As the Census Bureau prepares for the 2020 population count, it's also readying its data.census.gov platform to make accessing the collected census data easier.
The impetus for the new site came out of making data available to the public as soon as possible. The consensus among data analysts is that they spend 80 percent of their time collecting data. Census wants to help ease that pain point by putting interactive datasets online.
The data.census.gov site is the preview environment for a single census data dissemination platform. The data on the site is currently test data that is used for evaluating the platform.
“We are taking an enterprise-level approach to consolidate our submission services,” Census Bureau Chief Data Officer Zach Whitman said. “We are hoping to centralize the experience with development and processes so we can have a more [consolidated] data model that we can share more broadly with our end consumer and do it in a way that repeatable and standardized.”
Census is taking a “ground-up approach” to developing data.census.gov and adding new features into the system through two-week sprint cycles. The goal is to add public releases to the site every 40 days, Whitman said at a June 13 Amazon Web Services Public Sector Summit panel.
The goal is to build an interface for the new platform that is similar to Census' existing American FactFinder site, Whitman said, but with capabilities that are far more extensive. “Everything that we are doing in terms of the user interface" will also be available through the API itself, he added.

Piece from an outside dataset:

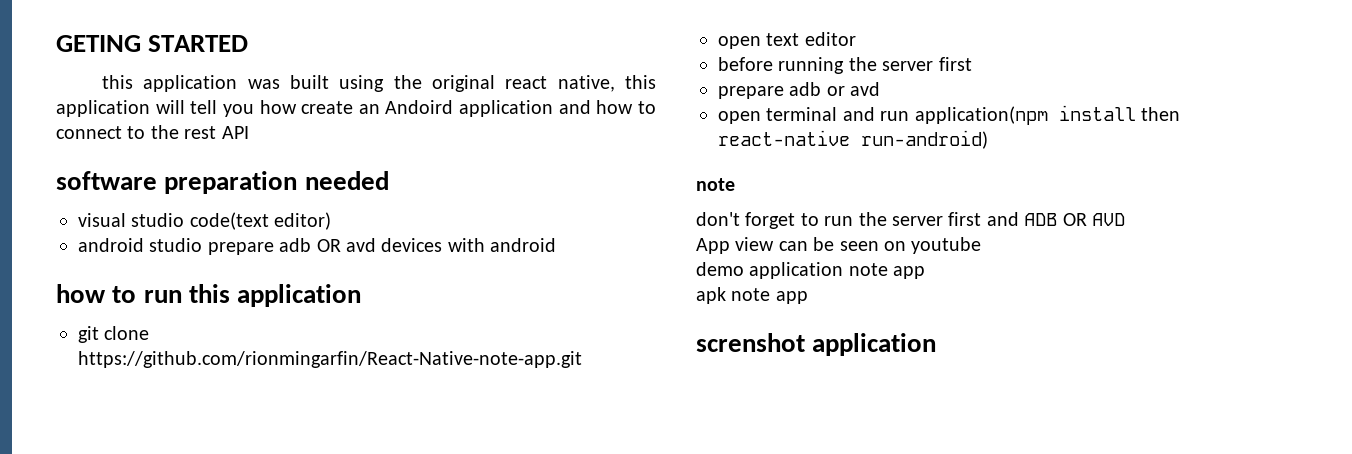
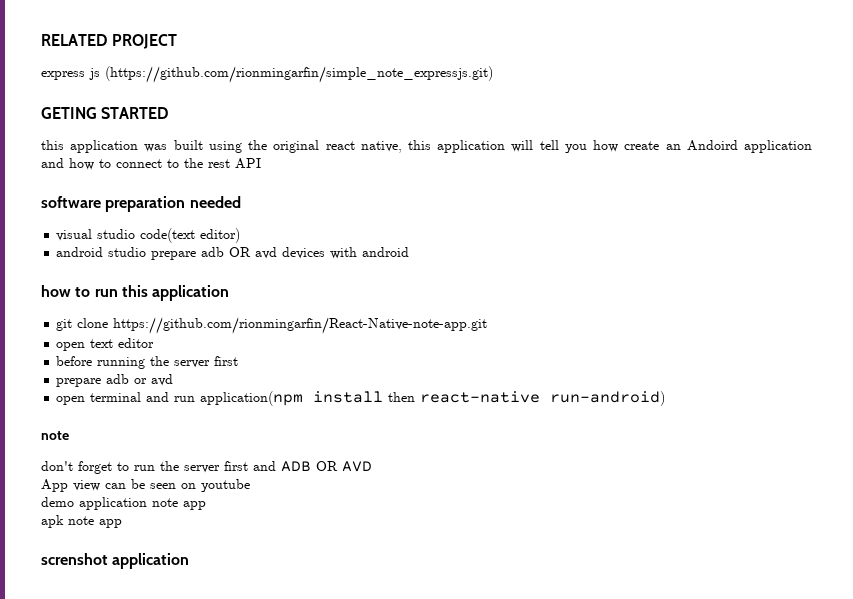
(56, 43) none -> [41,34,178,49] [41,66,493,83] RELATED PROJECT // express js (https://github.com/rionmingarfin/simple_note_expressjs.git) //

Through the site’s application programming interface, users will be able to download and manipulate the data to serve their own purposes; ensuring that the API can drive all of data.census.gov's core functions means outside users will have more power as well. “The more that we make this API capable, then we can serve our customers better by providing them with ways to extend the API in their own platforms for their customer base,” Whitman said.
Whitman’s larger presentation was focused on the American Community Survey, which is the smaller annual survey performed by Census that collects information about the American people and housing units. Census made the ACS Public Use Microdata Sample (PUMS) available in as an AWS Public Dataset near the end of April 2017. By putting the data in the cloud, users could access and analyze it without downloading and storing their own copy of the data. Census also worked with data.world -- the self-described "social network for data people" -- to make the information easier to use.
“We took on the project with data.world because they have a National Science Foundation grant to take a look at how they could derive a semantic approximation for the current tabulation,” Whitman said. “In this case, we looked at PUMS data, which is the holy grail of social science research, so it is a good place to start.”
The goal of the ACS project was to add more depth to demographic data to provide “far better information and granularity,” he said.
“If you are an end user, then you currently need to learn a lot about Census before you can end up using the data,” Whitman said. “We have about a trillion [estimates] that we are trying to disseminate, but it doesn’t include the interoperability on top of that.”
Data.census.gov was first released to the public in September 2016, and integrations are planned on the site through June 2018. More information can be found here.
Editor's note: This article was changed June 19 to clarify statements made by Zach Whitman.